* **What the task requires**: Only the pictures are dropped. Restate each line below word for word.

[Data provided Boundary: Start]

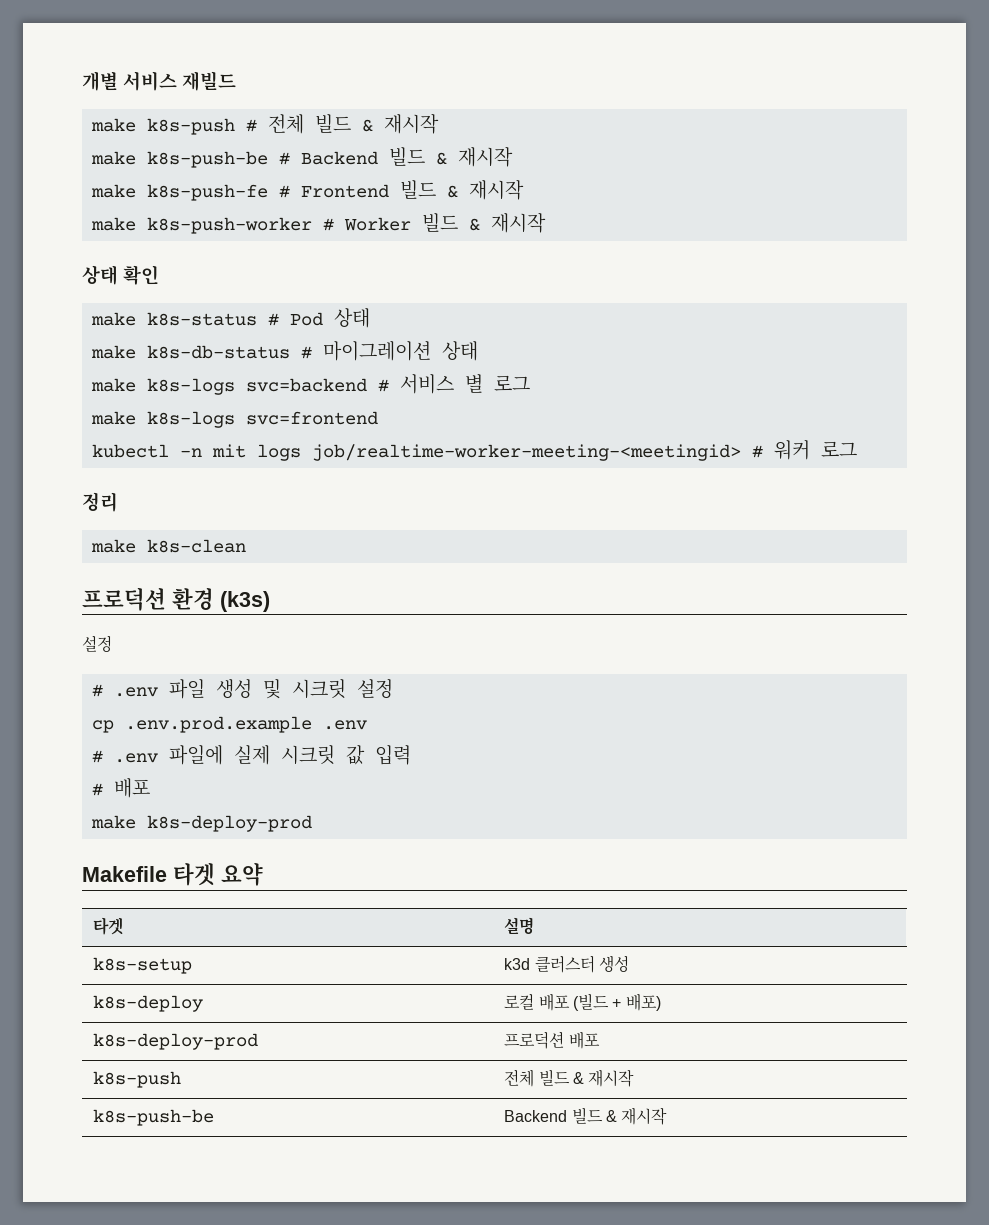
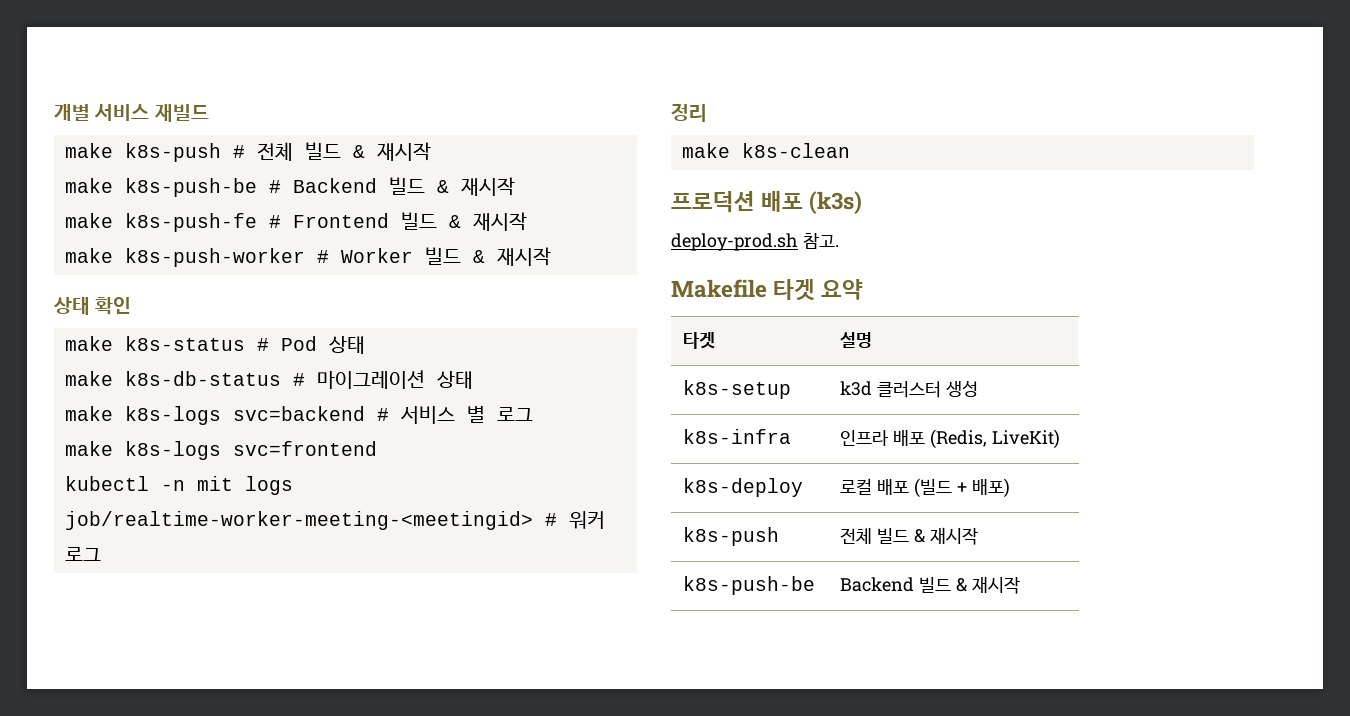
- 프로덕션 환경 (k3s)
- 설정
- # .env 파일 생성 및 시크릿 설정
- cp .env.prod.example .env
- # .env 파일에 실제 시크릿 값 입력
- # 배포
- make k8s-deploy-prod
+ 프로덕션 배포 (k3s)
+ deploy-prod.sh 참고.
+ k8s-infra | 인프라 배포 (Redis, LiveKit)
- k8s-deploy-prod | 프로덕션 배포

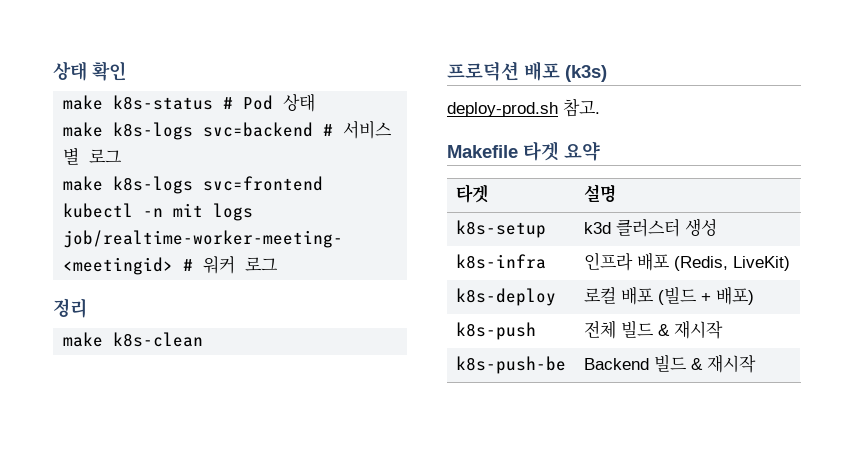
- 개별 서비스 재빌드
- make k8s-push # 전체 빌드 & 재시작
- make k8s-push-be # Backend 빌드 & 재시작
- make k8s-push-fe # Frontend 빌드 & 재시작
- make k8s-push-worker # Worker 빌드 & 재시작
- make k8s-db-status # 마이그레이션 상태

[Data provided Boundary: End]

* **Exercise solution**:
- 프로덕션 환경 (k3s)
- 설정
- # .env 파일 생성 및 시크릿 설정
- cp .env.prod.example .env
- # .env 파일에 실제 시크릿 값 입력
- # 배포
- make k8s-deploy-prod
+ 프로덕션 배포 (k3s)
+ deploy-prod.sh 참고.
+ k8s-infra | 인프라 배포 (Redis, LiveKit)
- k8s-deploy-prod | 프로덕션 배포

- 개별 서비스 재빌드
- make k8s-push # 전체 빌드 & 재시작
- make k8s-push-be # Backend 빌드 & 재시작
- make k8s-push-fe # Frontend 빌드 & 재시작
- make k8s-push-worker # Worker 빌드 & 재시작
- make k8s-db-status # 마이그레이션 상태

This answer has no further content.